El eco del timbre se extendió por la casa, y Ángela, tensando los hombros, bajó rápidamente las escaleras. Tomó el teléfono antes de que Cristian pudiera despertar, su pulso acelerado. En la pantalla, un nombre le congeló el aliento: Alejandra de la Cruz. La sombra de esa mujer había estado rondando su relación desde los primeros rumores. Sabía quién era, sabía lo que significaba. La misma mujer a la que Cristian le había regalado su sombrero en aquel famoso concierto, la misma que había aparecido en las fotos que Ángela había visto con el corazón roto. Con manos temblorosas, dejó que la llamada se detuviera sin contestar.
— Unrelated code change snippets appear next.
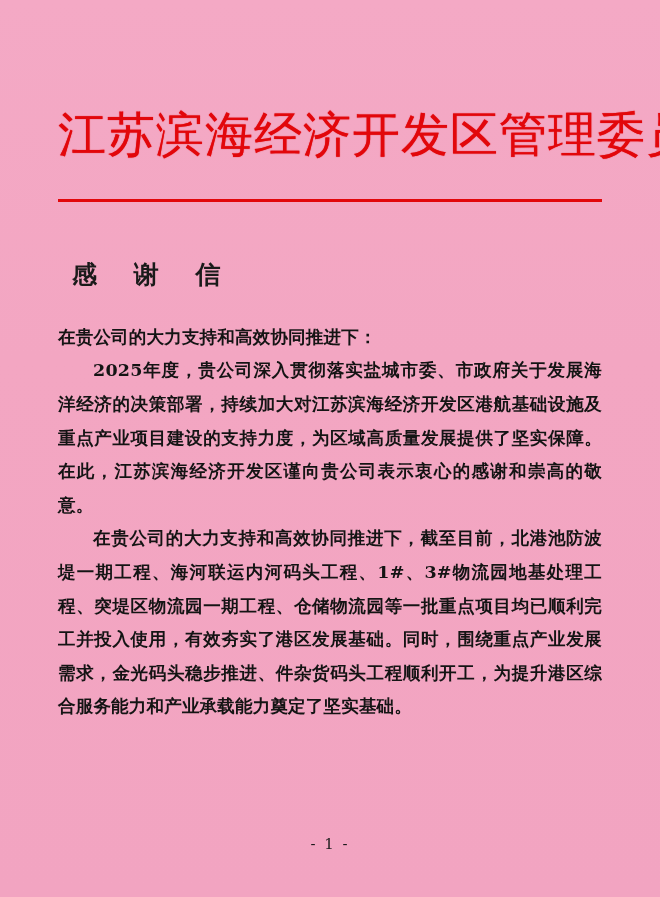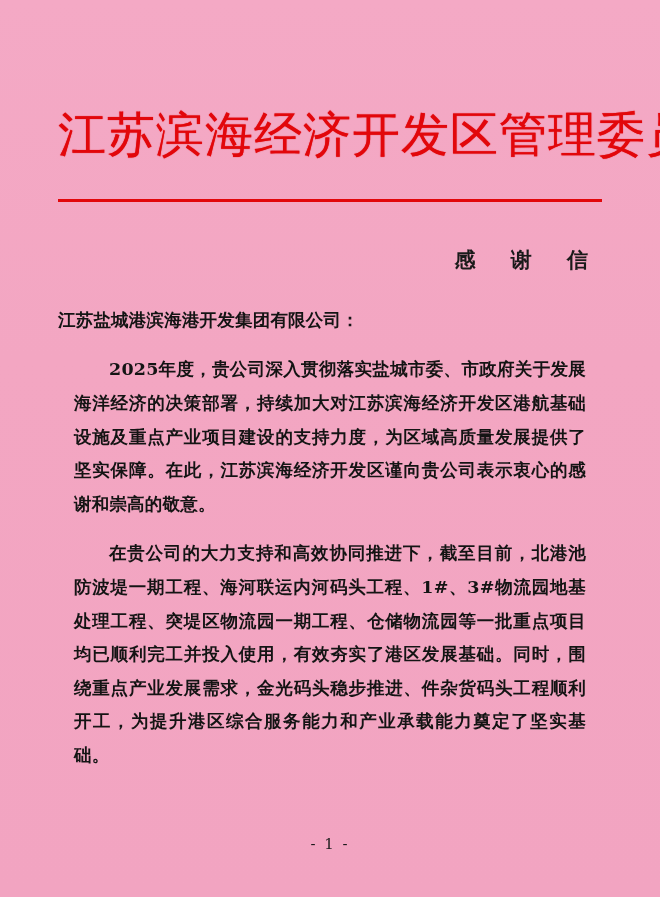"感 谢 信" .doc-title { font-size: 21px -> 25px; margin-top: 44px -> 56px; text-align: right -> left }
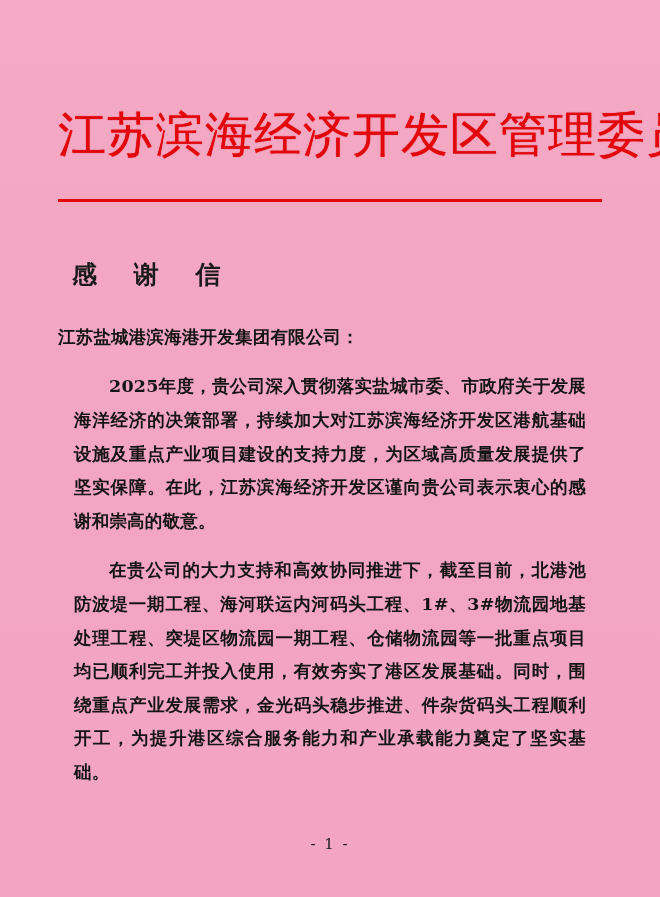"江苏盐城港滨海港开发集团有限公司：" p.salutation { text: 江苏盐城港滨海港开发集团有限公司 -> 在贵公司的大力支持和高效协同推进下 }
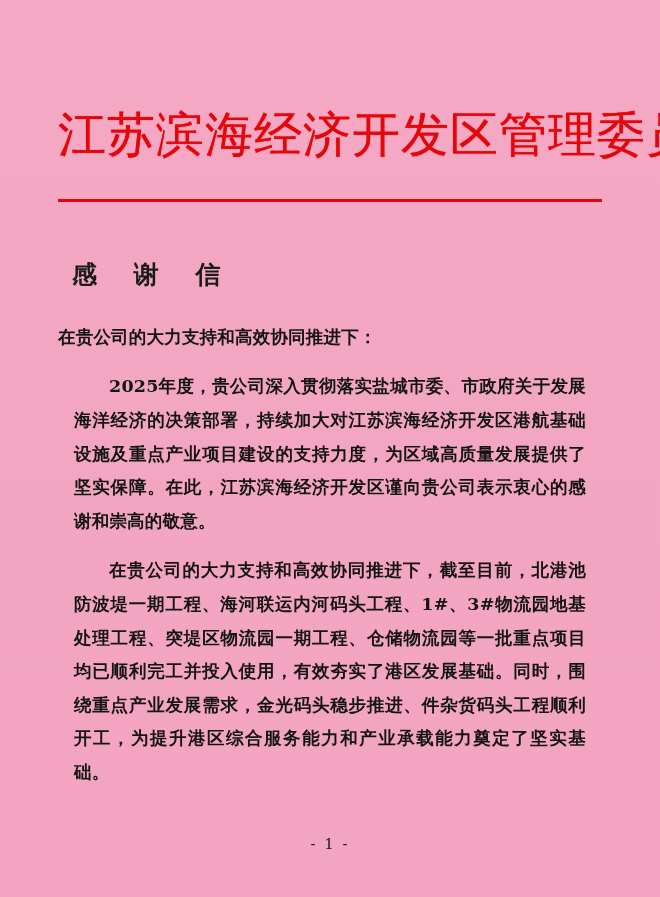"2025年度，贵公司深入贯彻落实盐城市委、市政府关于发展海洋经济的决策部署，持续" .para { margin: 16px -> 0 }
El silencio que quedó era aún más ensordecedor. El rostro de Cristian apareció en su mente, entremezclado con las preguntas no respondidas y la creciente desconfianza. Mientras subía las escaleras, el corazón le latía con fuerza, el dolor y la angustia aplastándola. Pero había una determinación nueva dentro de ella, algo que no había sentido antes. No podía seguir adelante sin obtener respuestas, sin saber si todo lo que había sido hasta ahora había sido una mentira.

Cuando llegó a la habitación, Cristian comenzaba a despertar. Sus ojos entreabiertos y la frente arrugada por la incomodidad de la resaca. Al verla, su expresión cambió, y en sus ojos reflejaron vergüenza y arrepentimiento. “Buenos días,” murmuró, su voz ronca y cansada. Ángela lo miró, sabiendo que el momento que había estado temiendo finalmente había llegado.

“Cristian, tenemos que hablar,” dijo, con la voz cargada de una calma que ella misma no entendía. Él asintió lentamente, sabiendo que la verdad que tanto había temido estaba a punto de salir a la luz.

Mientras tanto, al otro lado de la ciudad, Kasu sostenía a su hija Inti en el regazo. La luz del amanecer comenzaba a llenar la habitación, envolviendo a madre e hija en una cálida serenidad. Pero en su corazón, Kasu sabía que las palabras de Cristian, aunque confusas por el alcohol, significaban que la tormenta aún no había terminado. Y mientras mecía a su hija, pensaba en lo que vendría después: las mentiras que todavía flotaban en el aire y las decisiones que tendría que tomar.

Todo estaba por cambiar, y Kasu no iba a permitir que nadie le arrebatara lo que más amaba: su hija y su futuro.